◆ **Task requirements**
Quote the listing in full, exactly as given, minus any pictures.

◇ ◇ ◇ ◇ ◇

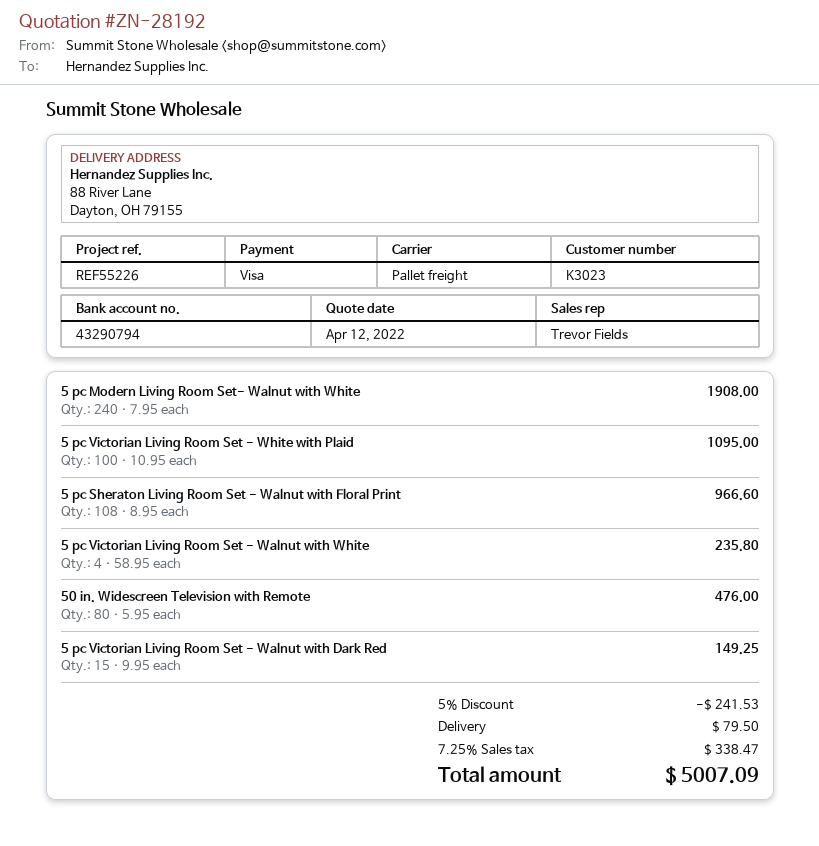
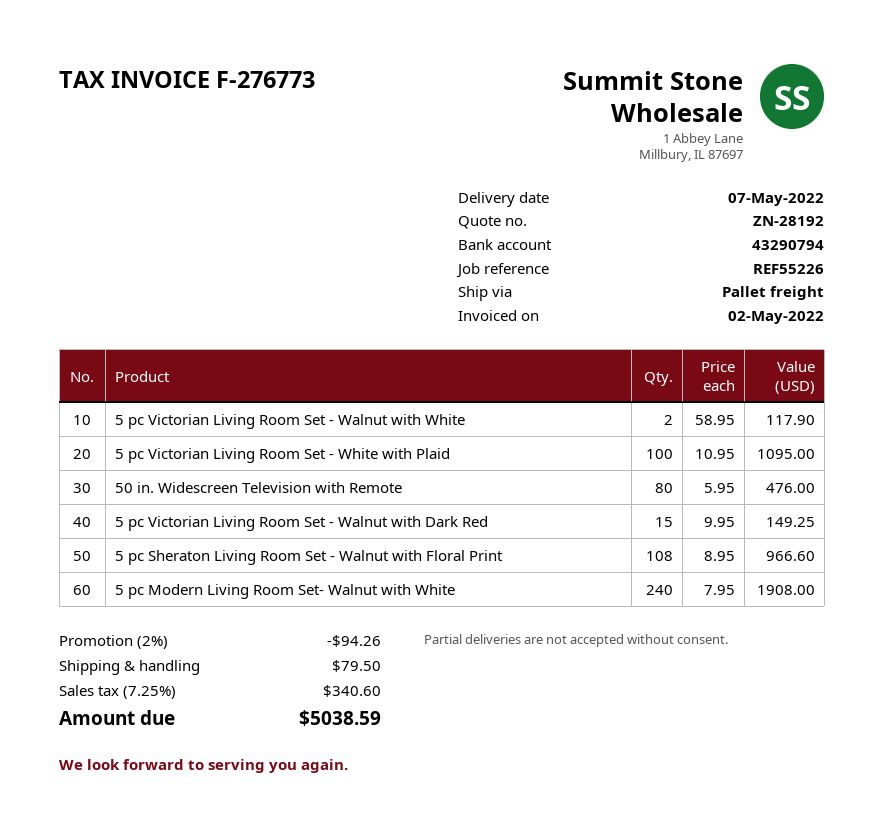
5 pc Victorian Living Room Set - Walnut with White: 4 x 58.95 = 235.80 -> 2 x 58.95 = 117.90
discount: 5% = 241.53 -> 2% = 94.26
tax: 7.25% = 338.47 -> 7.25% = 340.60
total: 5007.09 -> 5038.59

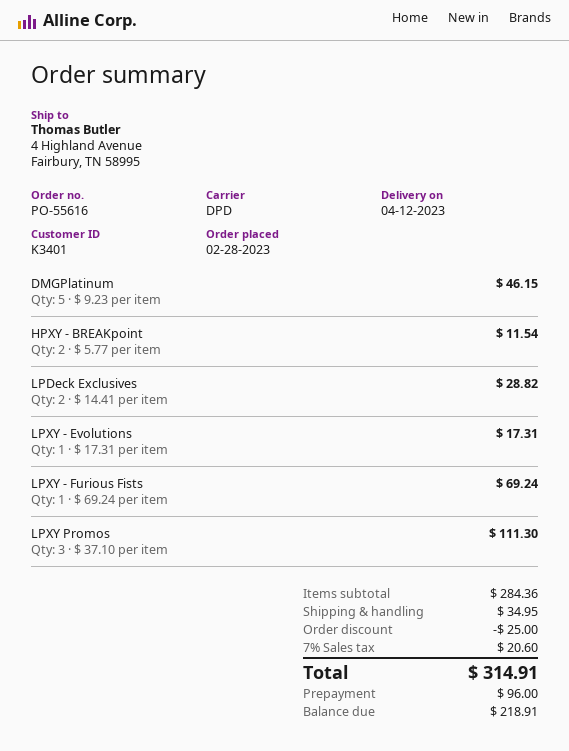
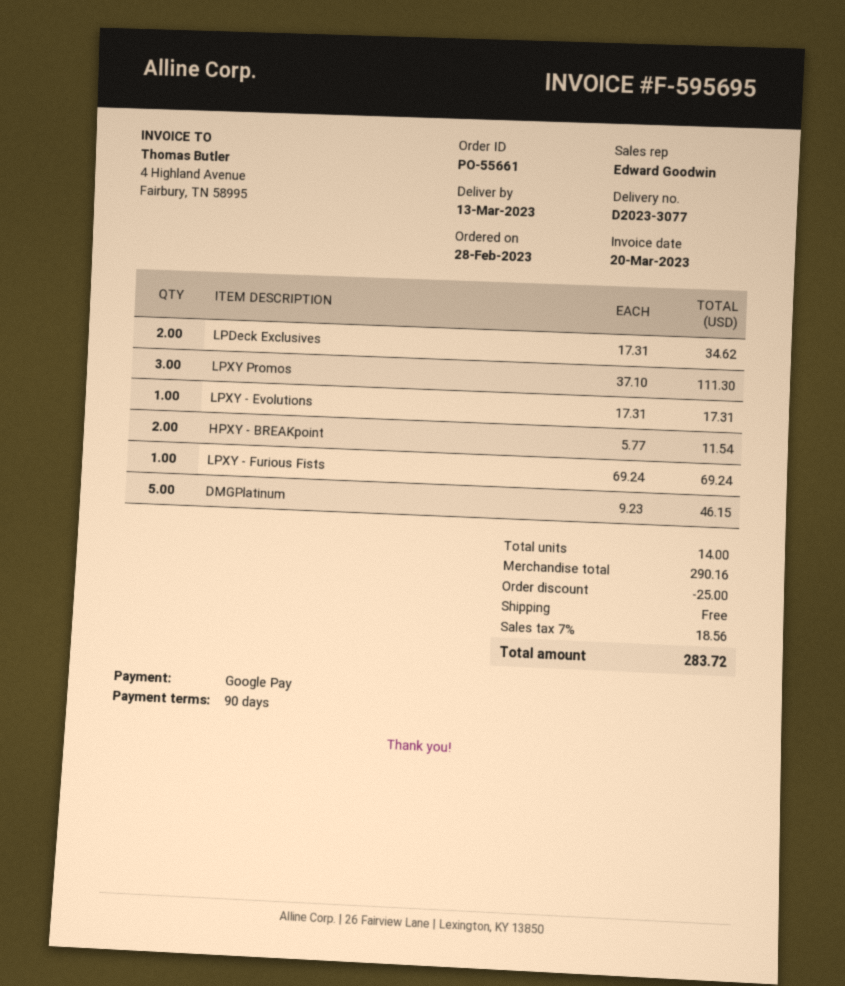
order number: PO-55616 -> PO-55661
delivery date: 2023-04-12 -> 2023-03-13
LPDeck Exclusives: 2 x 14.41 = 28.82 -> 2 x 17.31 = 34.62
subtotal: 284.36 -> 290.16
shipping: 34.95 -> 0.00
tax: 7% = 20.60 -> 7% = 18.56
total: 314.91 -> 283.72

◇ ◇ ◇ ◇ ◇

◆ **The answer**
5 pc Victorian Living Room Set - Walnut with White: 4 x 58.95 = 235.80 -> 2 x 58.95 = 117.90
discount: 5% = 241.53 -> 2% = 94.26
tax: 7.25% = 338.47 -> 7.25% = 340.60
total: 5007.09 -> 5038.59

order number: PO-55616 -> PO-55661
delivery date: 2023-04-12 -> 2023-03-13
LPDeck Exclusives: 2 x 14.41 = 28.82 -> 2 x 17.31 = 34.62
subtotal: 284.36 -> 290.16
shipping: 34.95 -> 0.00
tax: 7% = 20.60 -> 7% = 18.56
total: 314.91 -> 283.72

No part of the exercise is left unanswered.